What to do: The response consists of the lines from the start of the material below through the line holding "realizar prototipos de", repeated word for word and without pictures.

Source data:
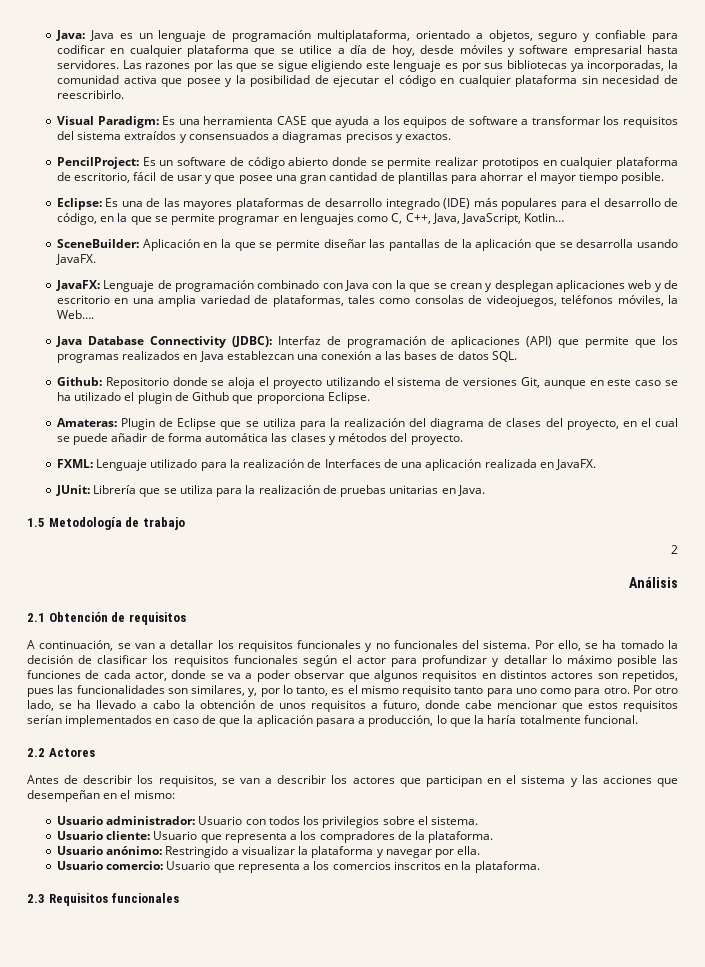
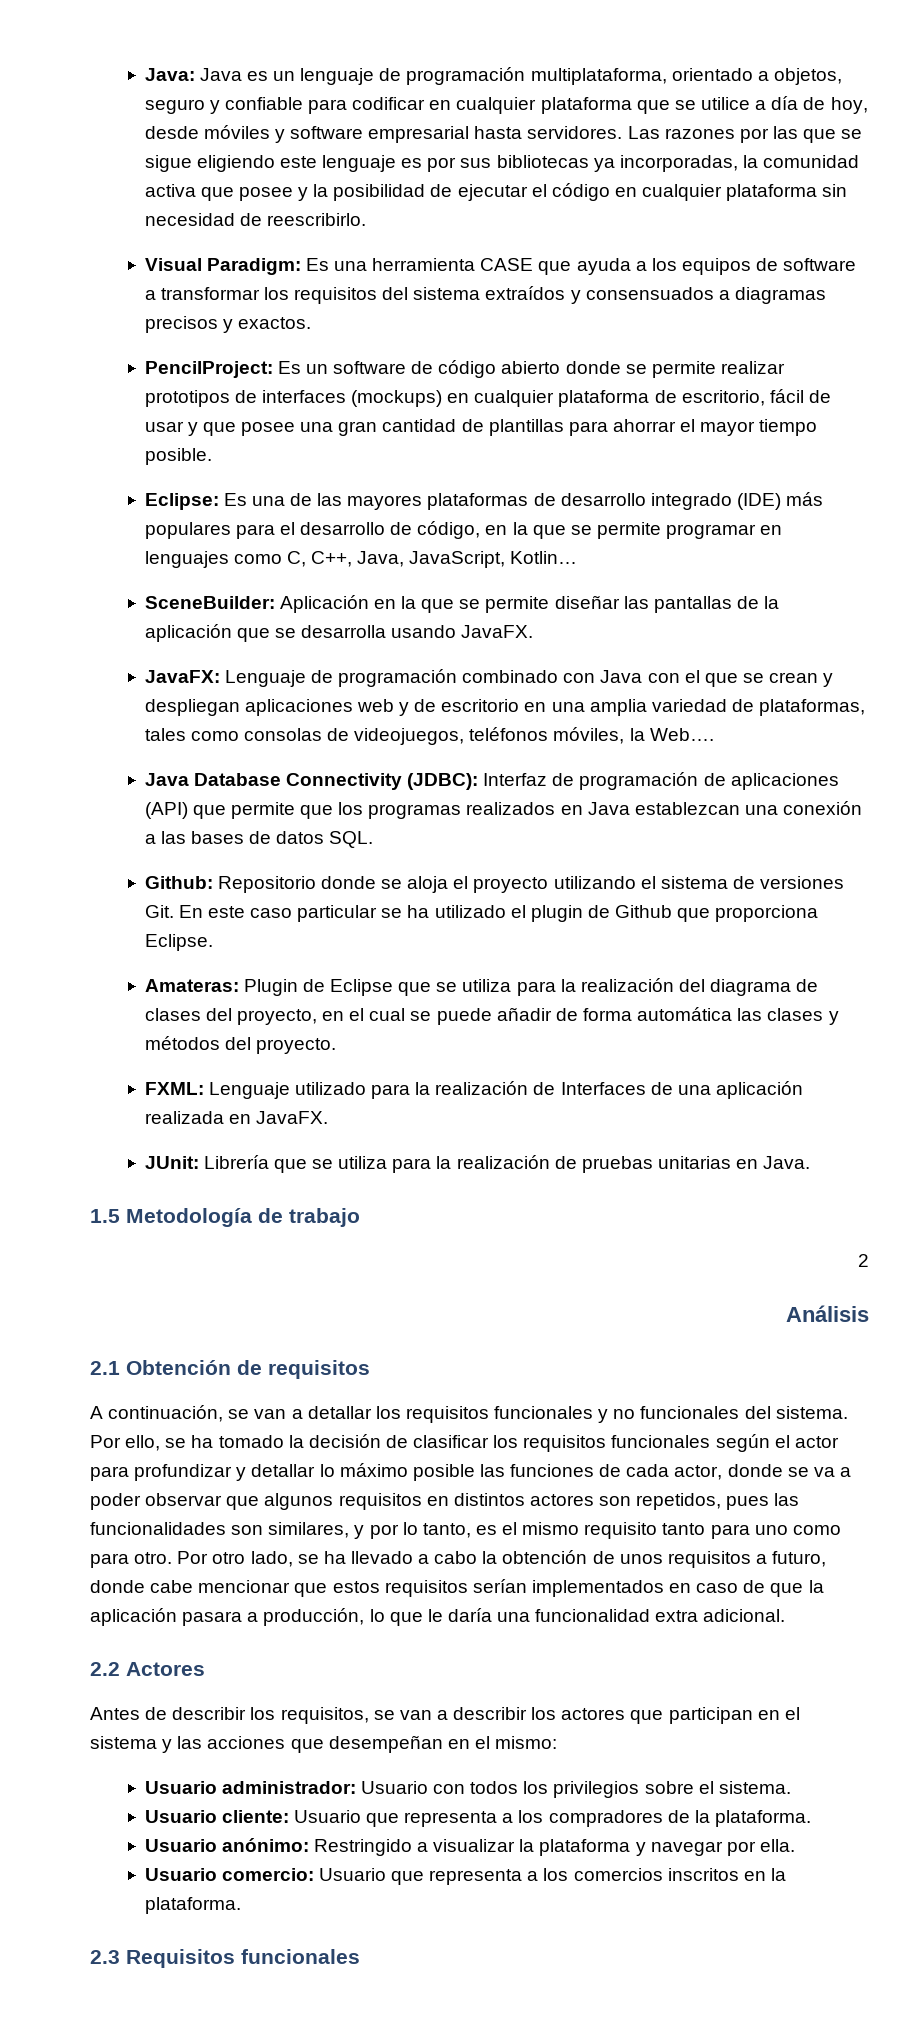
- PencilProject: Es un software de código abierto donde se permite realizar prototipos en cualquier plataforma de escritorio, fácil de usar y que posee una gran cantidad de plantillas para ahorrar el mayor tiempo posible.
+ PencilProject: Es un software de código abierto donde se permite realizar prototipos de interfaces (mockups) en cualquier plataforma de escritorio, fácil de usar y que posee una gran cantidad de plantillas para ahorrar el mayor tiempo posible.
- JavaFX: Lenguaje de programación combinado con Java con la que se crean y desplegan aplicaciones web y de escritorio en una amplia variedad de plataformas, tales como consolas de videojuegos, teléfonos móviles, la Web….
+ JavaFX: Lenguaje de programación combinado con Java con el que se crean y despliegan aplicaciones web y de escritorio en una amplia variedad de plataformas, tales como consolas de videojuegos, teléfonos móviles, la Web….
- Github: Repositorio donde se aloja el proyecto utilizando el sistema de versiones Git, aunque en este caso se ha utilizado el plugin de Github que proporciona Eclipse.
+ Github: Repositorio donde se aloja el proyecto utilizando el sistema de versiones Git. En este caso particular se ha utilizado el plugin de Github que proporciona Eclipse.
- Por ello, se ha tomado la decisión de clasificar los requisitos funcionales según el actor para profundizar y detallar lo máximo posible las funciones de cada actor, donde se va a poder observar que algunos requisitos en distintos actores son repetidos, pues las funcionalidades son similares, y, por lo tanto, es el mismo requisito tanto para uno como para otro.
+ Por ello, se ha tomado la decisión de clasificar los requisitos funcionales según el actor para profundizar y detallar lo máximo posible las funciones de cada actor, donde se va a poder observar que algunos requisitos en distintos actores son repetidos, pues las funcionalidades son similares, y por lo tanto, es el mismo requisito tanto para uno como para otro.
- Por otro lado, se ha llevado a cabo la obtención de unos requisitos a futuro, donde cabe mencionar que estos requisitos serían implementados en caso de que la aplicación pasara a producción, lo que la haría totalmente funcional.
+ Por otro lado, se ha llevado a cabo la obtención de unos requisitos a futuro, donde cabe mencionar que estos requisitos serían implementados en caso de que la aplicación pasara a producción, lo que le daría una funcionalidad extra adicional.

Exercise response:
- PencilProject: Es un software de código abierto donde se permite realizar prototipos en cualquier plataforma de escritorio, fácil de usar y que posee una gran cantidad de plantillas para ahorrar el mayor tiempo posible.
+ PencilProject: Es un software de código abierto donde se permite realizar prototipos de interfaces (mockups) en cualquier plataforma de escritorio, fácil de usar y que posee una gran cantidad de plantillas para ahorrar el mayor tiempo posible.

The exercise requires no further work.